Bug #74521 Incorrect schemaTrans outcome reported during DICT master takeover.
Submitted: 23 Oct 2014 8:35 Modified: 9 Dec 2014 12:27
Reporter: Ole John Aske Email Updates:
Status: Closed Impact on me:
Category:MySQL Cluster: Disk Data Severity:S3 (Non-critical)
Version:7.1.33 OS:Any
Assigned to: CPU Architecture:Any

[23 Oct 2014 8:35] Ole John Aske
When a node acting as DICT master fails, it should still
be possible to request commit or abort of any open schemaTrans.
These requests will be sent to the new DICT master, which will
take over the schemaTrans, and report back whether the commit / abort
request succeeded.

In order to determine which node has become the new master, the
client simply try a random node. If this is not a master node,
a REF with the error code 'NotMaster' will be returned. The
client will then poll another node for the master role next time,
until it either get a CONF, or a REF with a 'real error' (Like TxnAbort)

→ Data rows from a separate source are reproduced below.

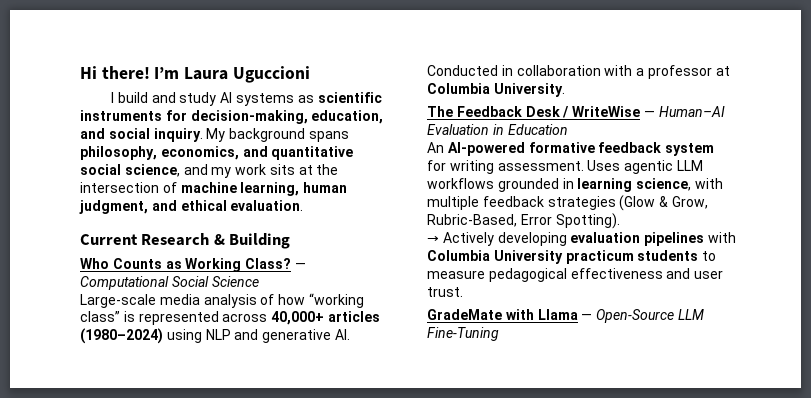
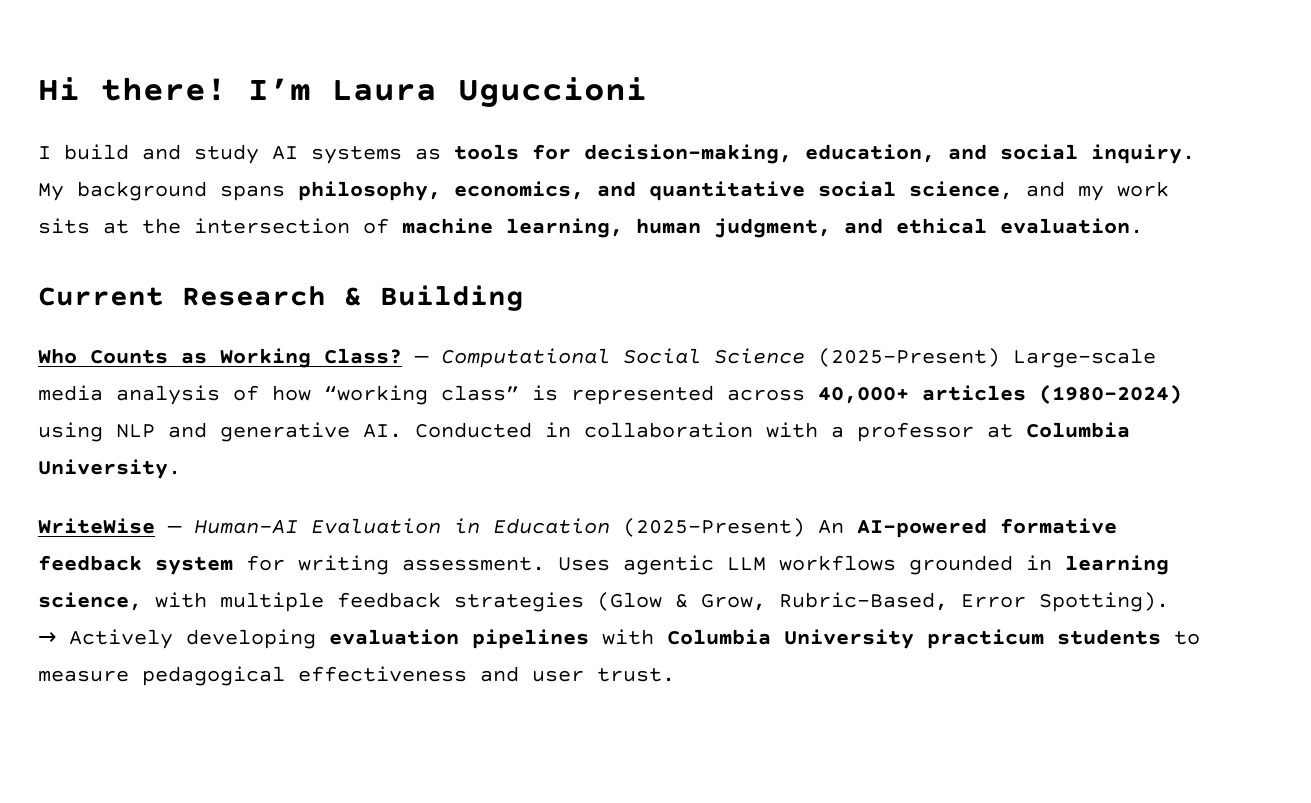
- I build and study AI systems as scientific instruments for decision-making, education, and social inquiry.
+ I build and study AI systems as tools for decision-making, education, and social inquiry.
- — Computational Social Science
- Large-scale media analysis of how “working class” is represented across 40,000+ articles (1980–2024) using NLP and generative AI. Conducted in collaboration with a professor at Columbia University.
+ — Computational Social Science (2025–Present) Large-scale media analysis of how “working class” is represented across 40,000+ articles (1980–2024) using NLP and generative AI. Conducted in collaboration with a professor at Columbia University.
- The Feedback Desk / WriteWise — Human–AI Evaluation in Education
- An AI-powered formative feedback system for writing assessment.
+ WriteWise — Human–AI Evaluation in Education (2025–Present) An AI-powered formative feedback system for writing assessment.
- GradeMate with Llama — Open-Source LLM Fine-Tuning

However, by studying the AutoTest outcome from 'testDict -n schemaTrans',
we observe scenarios where:

- The test case insert an error which cause master node
  failures during TRANS_END_REQ(commit).
- NODE_FAILREP is returned to client.
- Client resend TRANS_END_REQ(commit) to another node
  which is *not the new master*.
- As the commit processing has already completed on this
  node, it incorrectly reply with error 
  '781: Invalid schema transaction key from NDB API'
  instead of 'NotMaster' as required by 'protocol'

This cause the client to incorrectly conclude that
the schemaTrans failed (aborted) - If it had instead
contacted the new master, that node would have ressurected
the transaction status from the remaining schemaTrans slaves,
and completed the commit.

Below is a dump from the 'v9' testcase in 'testDict -n schemaTrans'
which encounter this problem:
(Problem not limited to only testing though)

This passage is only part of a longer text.